The means by which these resins stiffen up the hammer are threefold. First,
the resin coats the fiber itself, making it stiffer and "slower to move".
Second it can glue neighboring fibers together. Finally, in extreme doses
(are rather "douses") it can literally fill up the air spaces between
fibers. In any case, the ability of the fibers to bend is restricted. Thus
prevented from bending under the felt's impact with the string, the natural
springiness of the felt is not employed as a mechanism to provide a prompt
rebound from the string. Water, not alcohol is what undoes the rigidifying
of the felt mass, simply by forcing the mass to expand. Surprised that
water could overcome these hardened resins. Why not? Freeze water and it'll
split granite for you.

Posts in this thread have mentioned that one or another method of voicing
is hard to control. Some say that about water/alc, others about steam. We
all learned our first lesson about the difficulty of controlling a method
of altering hammer felt flexibility with nitro lacquer (or if you're that
new, ground keytop). What I learned from that lesson is not to expect my
experience to tell me how any given set of hammers is going to react to a
procedure (ie, over or undershoot), but that I should apply a measured
amount of the procedure to a set of samples to find out how 4 out of 88
hammers are going to respond rather than 40 out of 88. I look for groups of
thee notes, side by side, with identical tone. Hopefully I can get four or
five groups across the entire scale. I then do the application on the
center of these trios, and following the required time, check for the
results. I like to undershoot rather than over, except that with hardeners
you really need to hit it the first time. (Subsequent doses will not soak
in nearly as evenly because the absorptive ability of the felt mass has be
greatly reduced by the first dose.)

The results on these test (or more likely, "guide") hammers as compared
with their previously identical neighbors, tells me how to proceed with the
application in that region. In the case where I have significanlty
undershot on the guides, these guides may get the same measure of the
application as the others in that region, so that once again, the guides
serve as "point men", advance notice of where the procedure will take the
hammers.

I've done it thus hardening with nitro lacquer or ground keytop, and
softening with water/alc and steam. Hard to control? Not if you know in
advance where the application will take you.

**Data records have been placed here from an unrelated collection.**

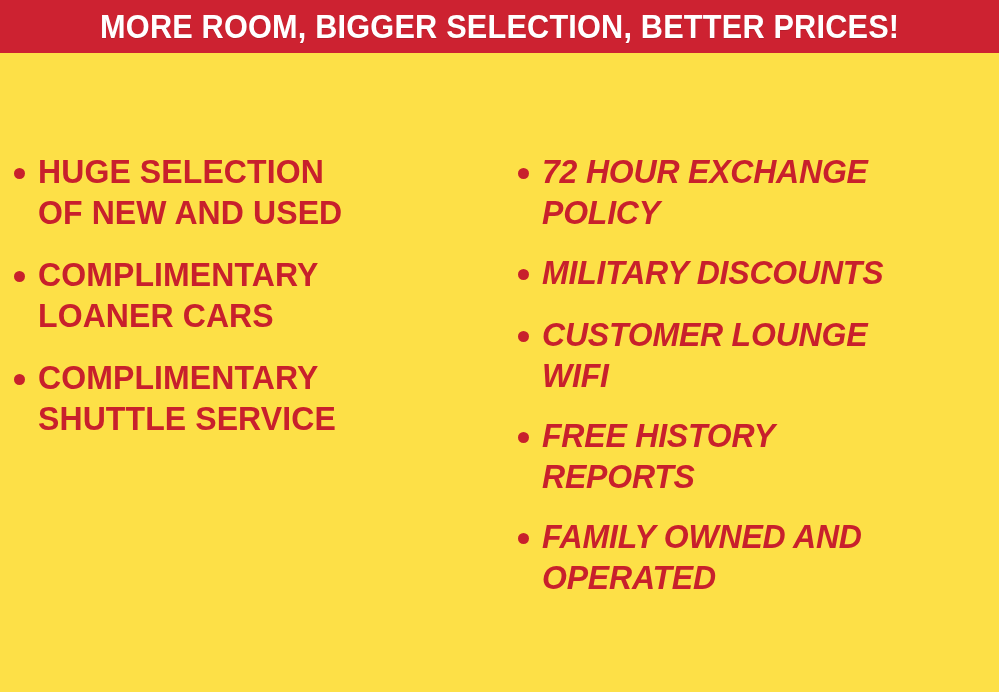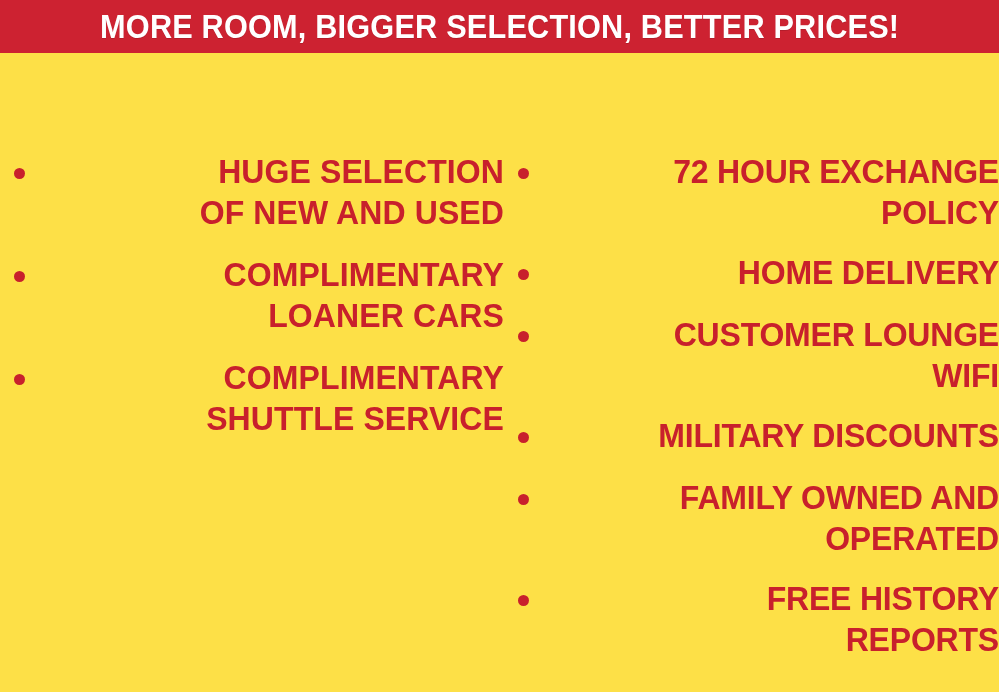--- a/index.html
+++ b/index.html
@@ -99,7 +99,6 @@
     align-items: flex-start;
     color: #c8202c;
     margin-bottom: 24px;
-    text-align: right;
   }
   .col-left .bullet-item  { margin-bottom: 25px; }
   .col-right .bullet-item { margin-bottom: 23px; }

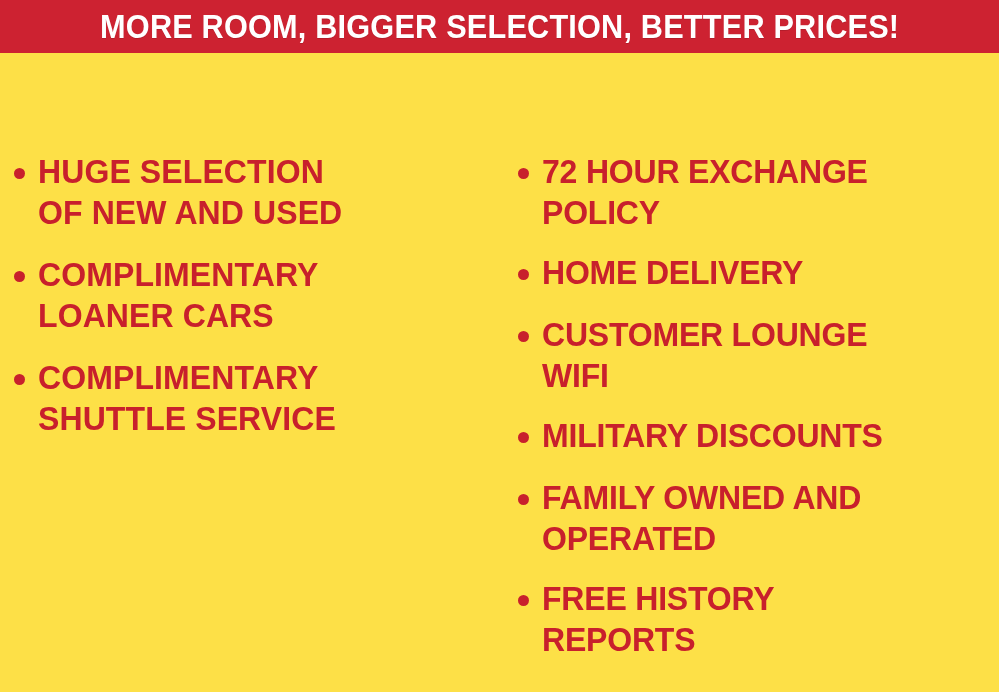--- a/index.html
+++ b/index.html
@@ -101,7 +101,7 @@
     margin-bottom: 24px;
   }
   .col-left .bullet-item  { margin-bottom: 25px; }
-  .col-right .bullet-item { margin-bottom: 23px; }
+  .col-right .bullet-item { margin-bottom: 23px; font-style: italic; }
 
   .bullet-dot {
     flex: 0 0 auto;

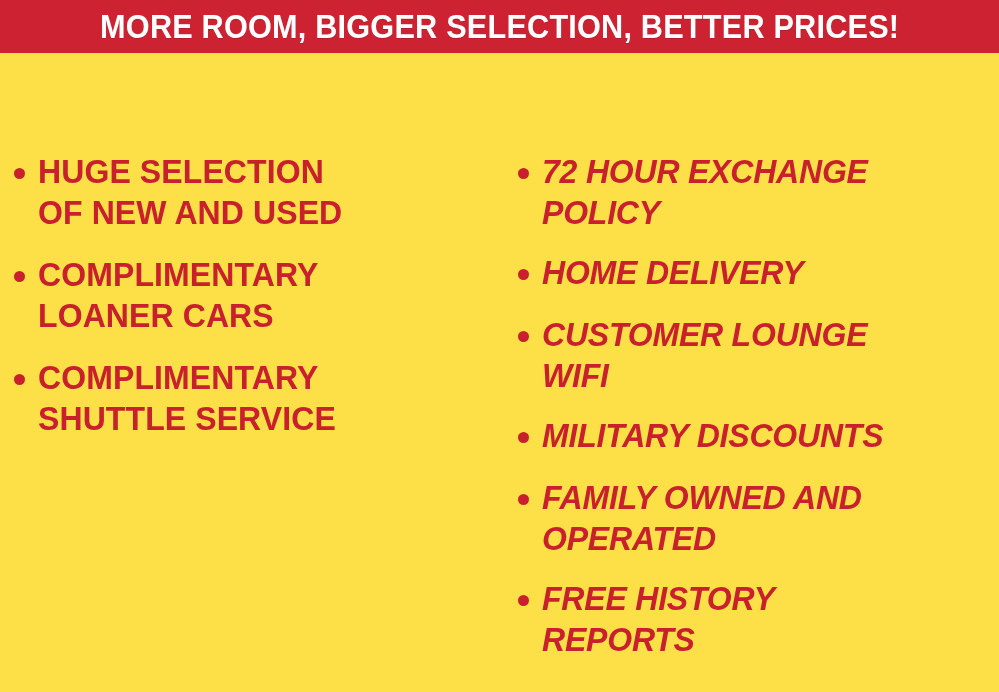--- a/index.html
+++ b/index.html
@@ -174,10 +174,6 @@
 POLICY</span>
       </div>
 
-      <div class="bullet-item">
-        <span class="bullet-dot"></span>
-        <span class="bullet-label">HOME DELIVERY</span>
-      </div>
 
       <div class="bullet-item">
         <span class="bullet-dot"></span>

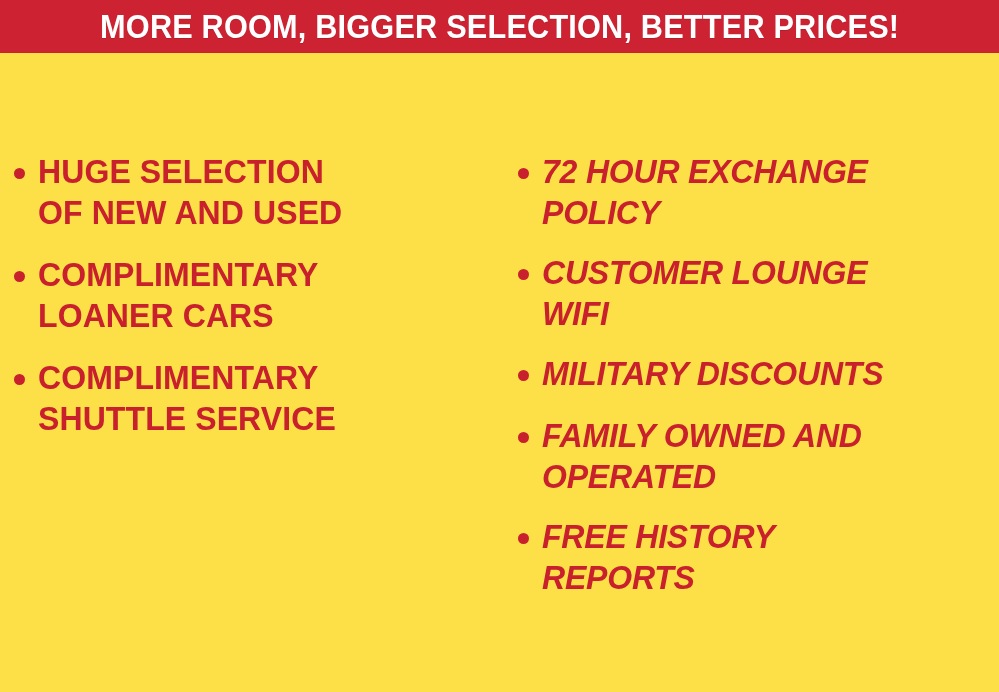--- a/index.html
+++ b/index.html
@@ -177,17 +177,17 @@
 
       <div class="bullet-item">
         <span class="bullet-dot"></span>
+        <span class="bullet-label">MILITARY DISCOUNTS</span>
+      </div>
+
+      <div class="bullet-item">
+        <span class="bullet-dot"></span>
         <span class="bullet-label">CUSTOMER LOUNGE
 WIFI</span>
       </div>
 
       <div class="bullet-item">
         <span class="bullet-dot"></span>
-        <span class="bullet-label">MILITARY DISCOUNTS</span>
-      </div>
-
-      <div class="bullet-item">
-        <span class="bullet-dot"></span>
         <span class="bullet-label">FAMILY OWNED AND
 OPERATED</span>
       </div>

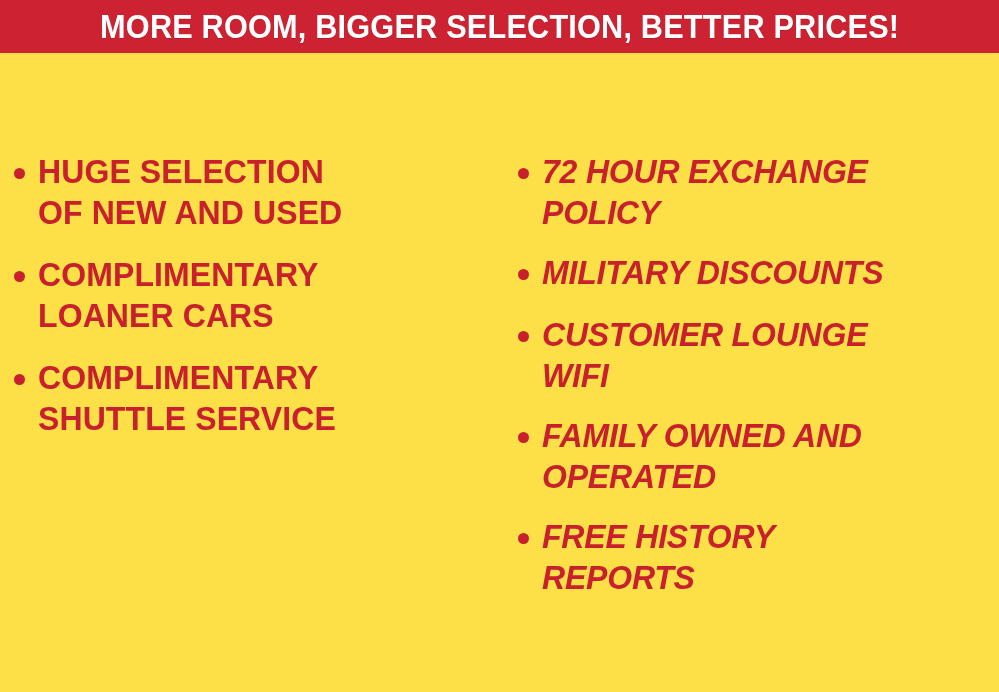--- a/index.html
+++ b/index.html
@@ -188,16 +188,16 @@
 
       <div class="bullet-item">
         <span class="bullet-dot"></span>
+        <span class="bullet-label">FREE HISTORY
+REPORTS</span>
+      </div>
+
+      <div class="bullet-item">
+        <span class="bullet-dot"></span>
         <span class="bullet-label">FAMILY OWNED AND
 OPERATED</span>
       </div>
 
-      <div class="bullet-item">
-        <span class="bullet-dot"></span>
-        <span class="bullet-label">FREE HISTORY
-REPORTS</span>
-      </div>
-
     </div>
   </div>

Incidentally, Del talks about wanting to flush the resins out. There is a
Boston area technician who achieves beautiful results by making sure that
however much the rest of the hammer gets stiffened, there is absolutely no
resin right at the strike point itself (where fiber meets string, or road
meet rubber). He should do the honors of detailing this technique for the
much larger audience than the one-on-one in which he related it to me. (He
should also be on this list.) I have dreamt of exploring this technique,
but it would involve doping the hammer with a colored plastic and one whose
dye would no more soluble by acetone than the plastic resins. (If they
were, then the dyes would migrate faster than the resins, under a
high-pressure application of acetone. I want to witness the flushing of
resin, not dye, thank you.) Maybe in the interst of science, Bob Marinelli
could be prevailed upon to come up with just such a material.

Dell writes, 11/26
>So, forget about the lead; let the battle cry be, "Get the lacquer out!"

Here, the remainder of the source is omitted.